═══ RECORDS FOR THIS TASK

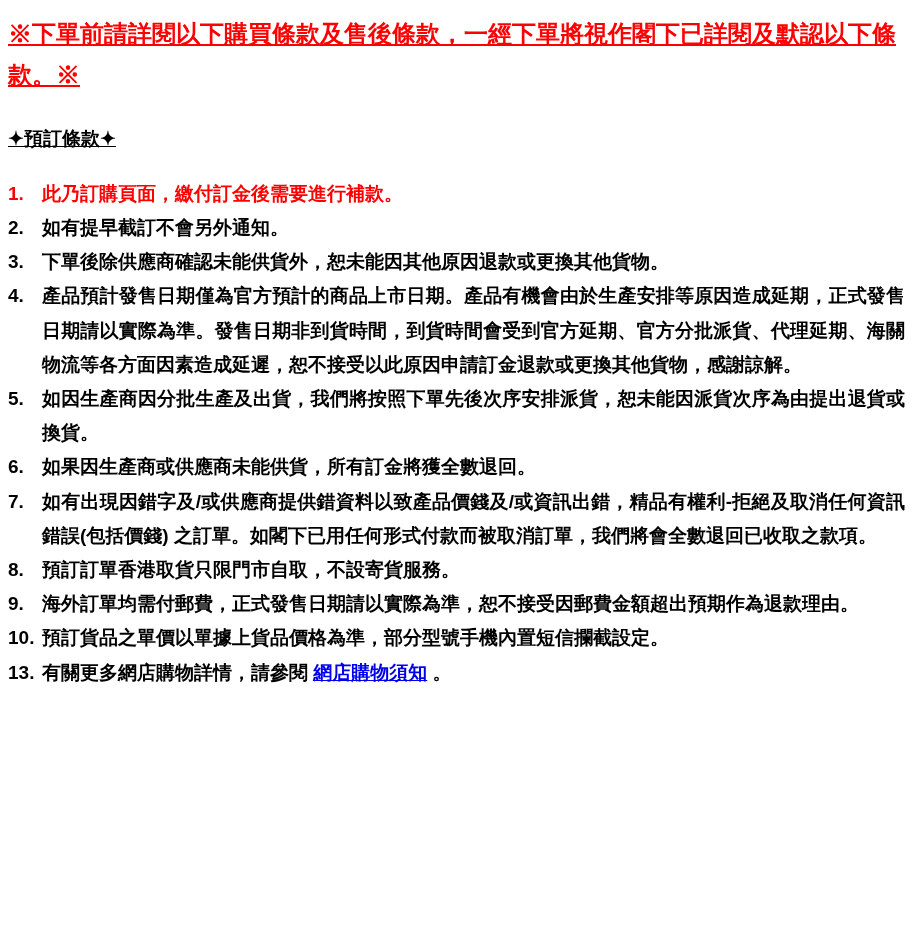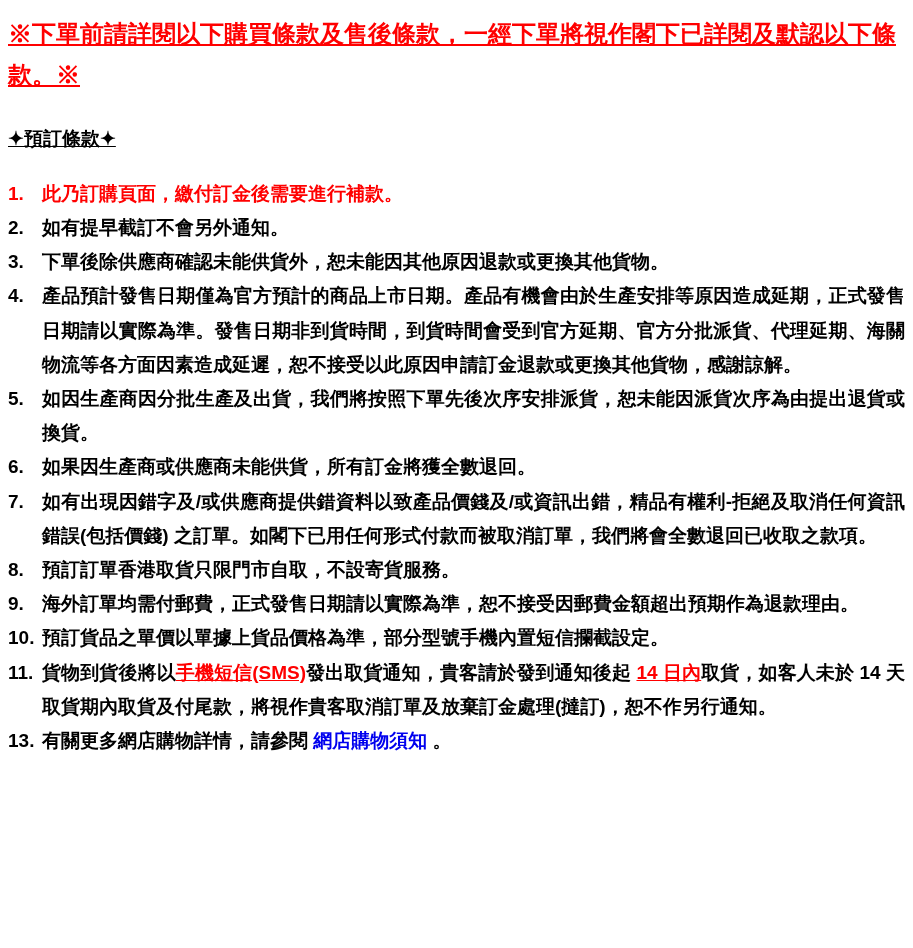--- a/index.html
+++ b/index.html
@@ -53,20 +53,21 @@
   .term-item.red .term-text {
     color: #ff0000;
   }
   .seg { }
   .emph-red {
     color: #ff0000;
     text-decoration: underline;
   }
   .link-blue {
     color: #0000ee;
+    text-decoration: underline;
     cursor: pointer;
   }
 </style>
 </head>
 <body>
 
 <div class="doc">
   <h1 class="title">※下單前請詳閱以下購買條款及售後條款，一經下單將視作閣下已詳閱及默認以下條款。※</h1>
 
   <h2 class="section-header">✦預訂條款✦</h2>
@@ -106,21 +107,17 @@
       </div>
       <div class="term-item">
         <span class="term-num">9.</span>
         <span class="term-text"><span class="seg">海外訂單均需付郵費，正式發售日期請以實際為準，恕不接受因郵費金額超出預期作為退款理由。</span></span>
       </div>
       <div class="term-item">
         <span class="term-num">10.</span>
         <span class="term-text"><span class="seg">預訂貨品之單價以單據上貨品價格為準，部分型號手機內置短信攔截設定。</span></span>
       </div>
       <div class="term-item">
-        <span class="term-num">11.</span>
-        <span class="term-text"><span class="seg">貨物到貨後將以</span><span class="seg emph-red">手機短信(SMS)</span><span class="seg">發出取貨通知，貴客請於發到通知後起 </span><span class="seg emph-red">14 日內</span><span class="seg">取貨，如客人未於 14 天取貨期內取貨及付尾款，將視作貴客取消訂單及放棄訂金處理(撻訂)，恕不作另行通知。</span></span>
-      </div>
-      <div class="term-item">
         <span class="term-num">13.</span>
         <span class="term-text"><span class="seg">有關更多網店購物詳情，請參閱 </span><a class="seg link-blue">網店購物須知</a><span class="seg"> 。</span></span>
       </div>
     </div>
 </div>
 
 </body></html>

══════

DESCRIPTION OF THE TASK
The answer must be every line from the records above that contains the word "link", copied out.

ANSWER TO THE PROBLEM
   .link-blue {
         <span class="term-text"><span class="seg">有關更多網店購物詳情，請參閱 </span><a class="seg link-blue">網店購物須知</a><span class="seg"> 。</span></span>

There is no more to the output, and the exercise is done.